Le raidissement de Benyamin Nétanyahou sur le dossier israélo-palestinien est-il lié à la campagne électorale ? Bien placé dans les intentions de vote, le premier ministre israélien qui pensait sans doute être protégé sur son flanc droit par son alliance avec la formation d’Avigdor Lieberman, Israel Beitenou, n’est pas tout à fait rassuré de ce point de vue, comme deux événements l’ont montré ses dernières semaines.
Le plus récent, on en a déjà parlé ici, a été la poussée de l’aile dure du Likoud aux primaires du parti pour la liste des candidats à la Knesset, illustré par le bon résultat de Moshé Feiglin, un colon venu de l’extrême droite, archétype du porteur de kippa tricotée, de sandales et de M-16 de naguère reconverti en porteur de cravates. Le second et le plus intéressant a été masqué le 6 novembre par un événement planétaire, la réélection de Barack Obama. Il s’agissait en fait de la deuxième mauvaise nouvelle de la journée pour M. Nétanyahou après la défaite du candidat républicain Mitt Romney qu’il avait ostensiblement privilégié : l’arrivée de Naftali Bennett à la tête du parti Maison juive, le dernier avatar en date du Parti national-religieux, bras politique traditionnel de la colonisation des territoires palestiniens occupés.
La trajectoire de Naftali Bennett est passionnante : fils de juifs américains "montés" en Israël, passé par les unités d’élite de l’armée israélienne, il a fait fortune dans la high-tech (en vendant 145 millions de dollars sa société de protection des circuits bancaires Cyota) avant de se tourner progressivement vers la politique. Bras-droit de Benyamin Nétanyahou alors chef de l’opposition après la guerre contre le Hezbollah, de 2006 à 2008, il devient ensuite le directeur général de Yesha, le Conseil représentatif des colons de Cisjordanie de 2010 à 2012. Parallèlement il crée une force de frappe sur internet Israel cheli (Mon Israël) qui recrute des milliers de jeunes sympathisants ancrés à droite. Objectif affiché : lutter contre des élites jugés gauchistes ou post-sionistes, la célèbre radio de l’armée, Galeï Tsahal, est l’une de ses cibles.

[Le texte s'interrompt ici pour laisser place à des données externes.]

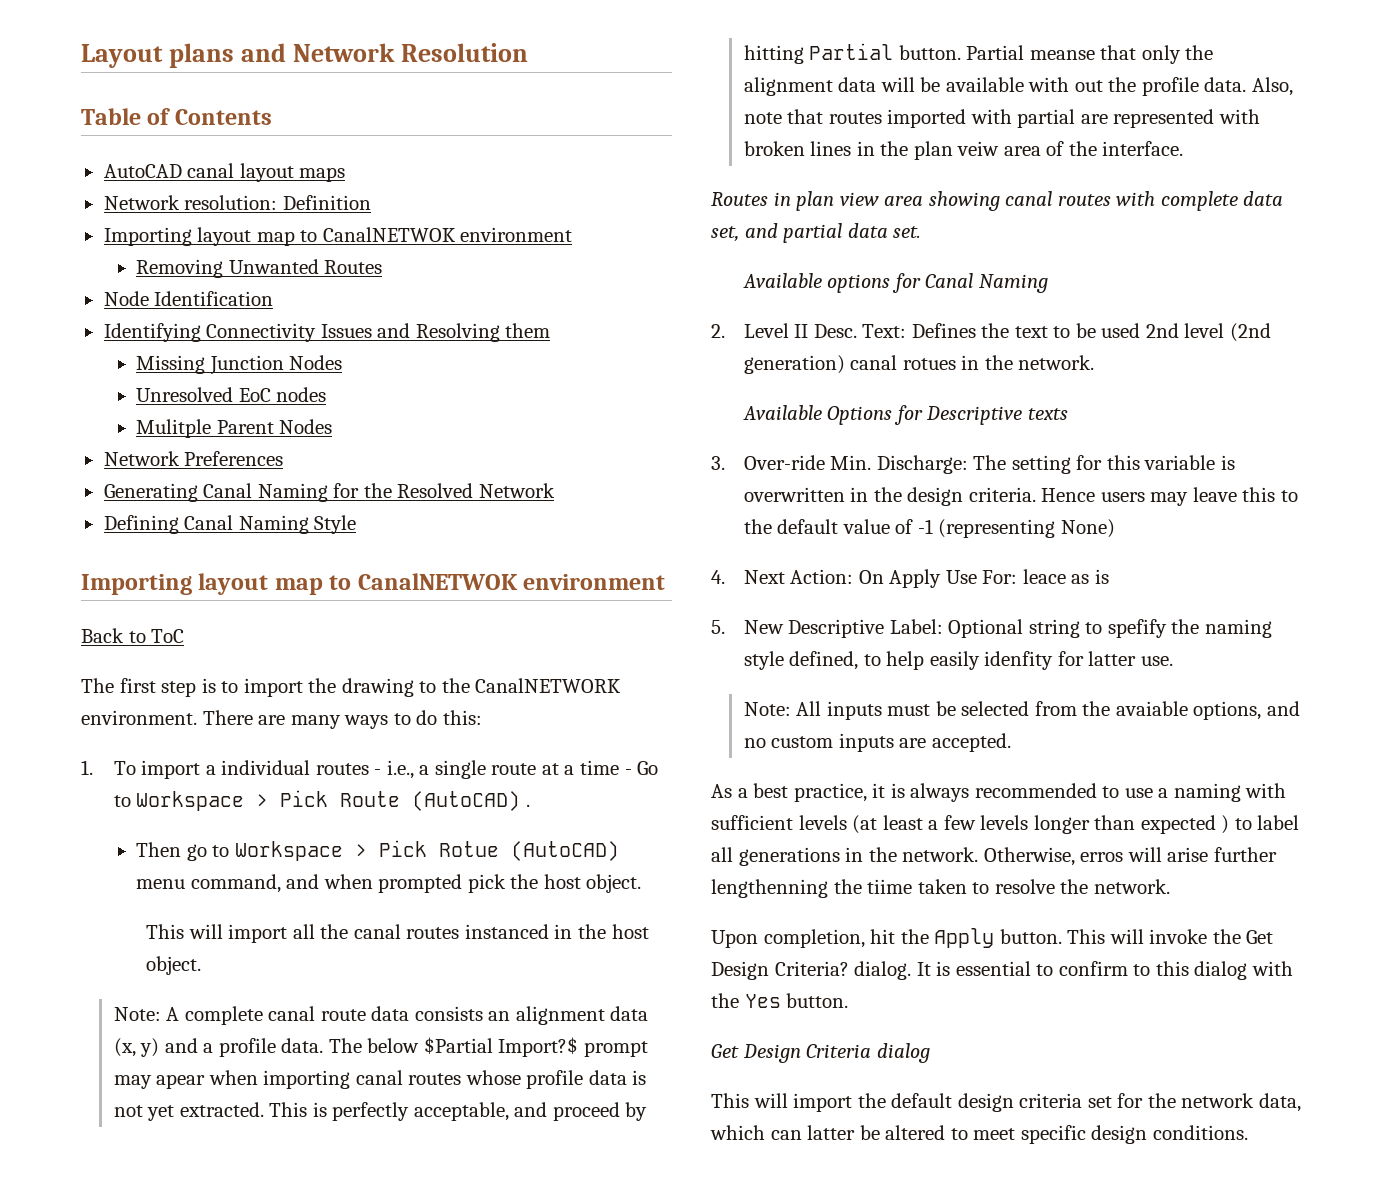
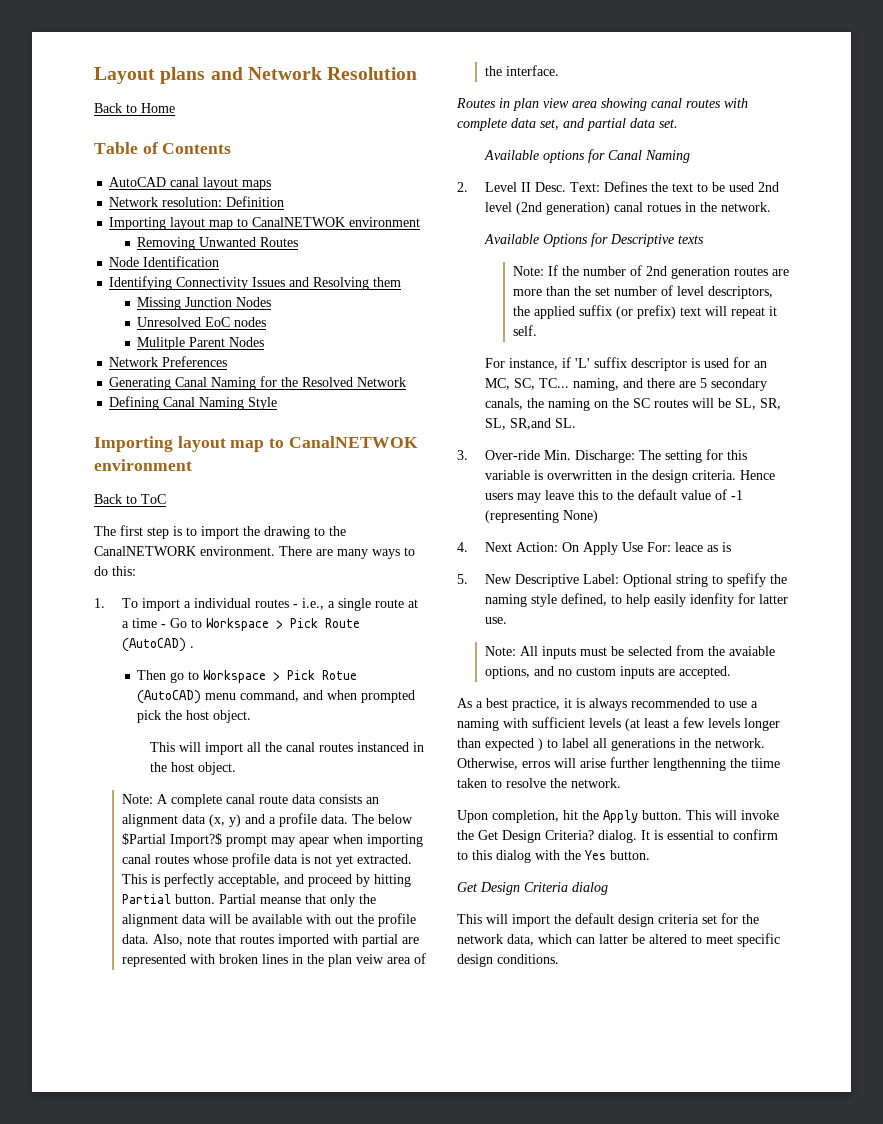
+ Back to Home
+ Note: If the number of 2nd generation routes are more than the set number of level descriptors, the applied suffix (or prefix) text will repeat it self.
+ For instance, if 'L' suffix descriptor is used for an MC, SC, TC... naming, and there are 5 secondary canals, the naming on the SC routes will be SL, SR, SL, SR,and SL.

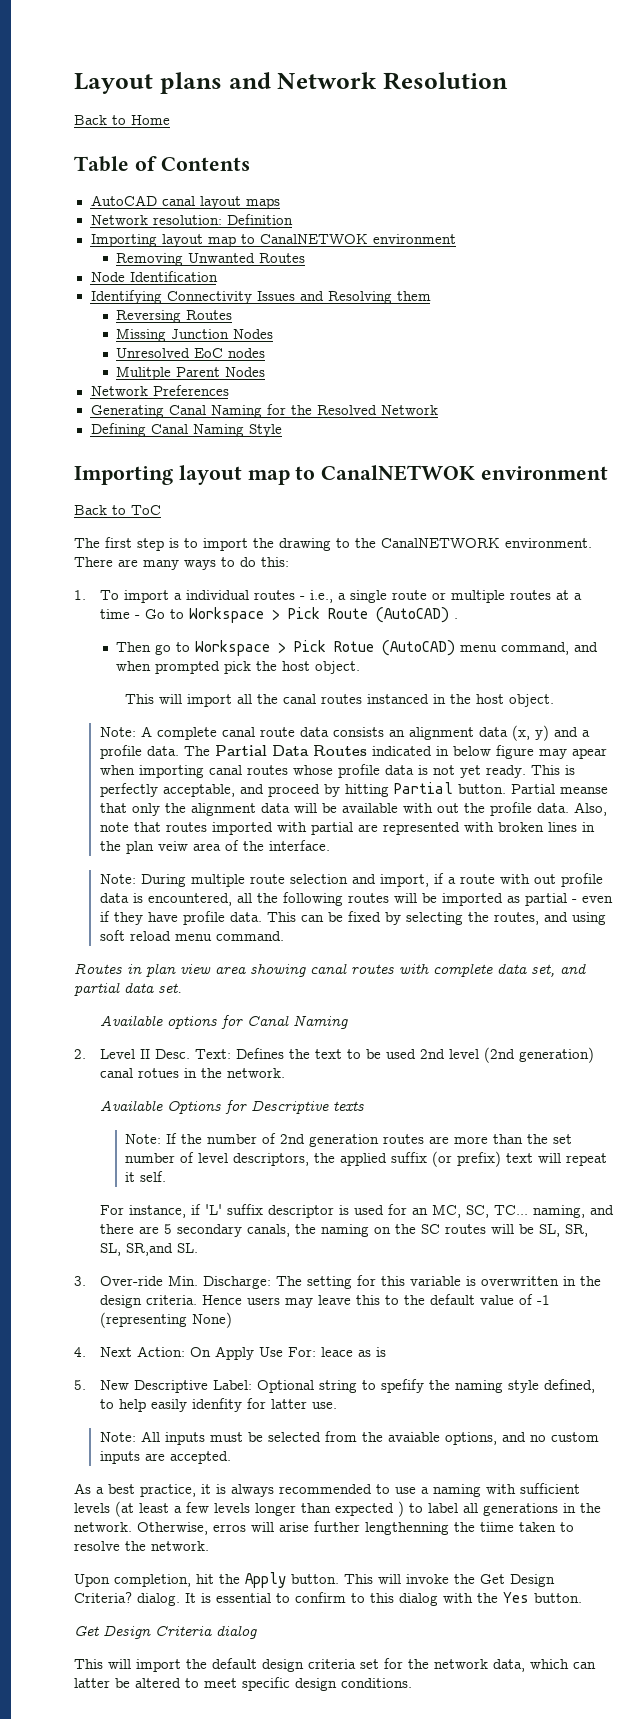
+ Reversing Routes
- 1. To import a individual routes - i.e., a single route at a time - Go to Workspace > Pick Route (AutoCAD) .
+ 1. To import a individual routes - i.e., a single route or multiple routes at a time - Go to Workspace > Pick Route (AutoCAD) .
- The below $Partial Import?$ prompt may apear when importing canal routes whose profile data is not yet extracted.
+ The Partial Data Routes indicated in below figure may apear when importing canal routes whose profile data is not yet ready.
+ Note: During multiple route selection and import, if a route with out profile data is encountered, all the following routes will be imported as partial - even if they have profile data. This can be fixed by selecting the routes, and using soft reload menu command.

En avril, il se met à son propre compte politique en rompant avec le Likoud jugé trop centriste et en se tournant vers Maison juive. Sept mois plus tard, au terme d’un efficace Blitzkrieg, il se propulse à la tête de la formation, dont se rapproche ultérieurement le petit parti Tekouma. Rien ne peut désormais l’empêcher d’entrer triomphalement à la Knesset en janvier.
A quarante ans, l’ancien prodige de l’informatique qui juge plus efficace de guerroyer pour la réécriture des contenus de Wikipédia plutôt que de brûler des oliviers appartenant à des Palestiniens, ne compte certainement pas se cantonner aux seconds rôles traditionnellement réservés à une extrême droite réputée pour son goût pour les guerres internes idéologiques (notamment entre religieux et non religieux) amplifiées par la personnalité souvent incommode de ses mentors.
A ses côtés, on trouve Ayelet Shaked, 36 ans, présidente de Mon Israël et également bien placée sur la liste de Maison juive bien que non-religieuse. Cette dernière était également membre de l’équipe de Benyamin Nétanyahou avant qu’il accède au pouvoir.
Naftali Bennett qui a grandi à Haïfa (Ayelet Shaked à Tel Aviv) a dirigé Yesha tout en résidant à Ranana, à l’ouest de la Ligne verte. Il veut bâtir des ponts entre Israéliens, colons ou non, religieux ou non. Bref construire un parti potentiellement attrape-tout, sur un créneau nationaliste "jabotinskien" pour ce qui est de la nature des relations qui peuvent être établies selon lui avec les Palestiniens et les pays arabes en général, assez proche de celui qu’occupe le Likoud aujourd’hui. Nul doute qu’il rejoindra après les élections une coalition dirigée par M. Nétanyahou, mais certainement pas pour y jouer les utilités.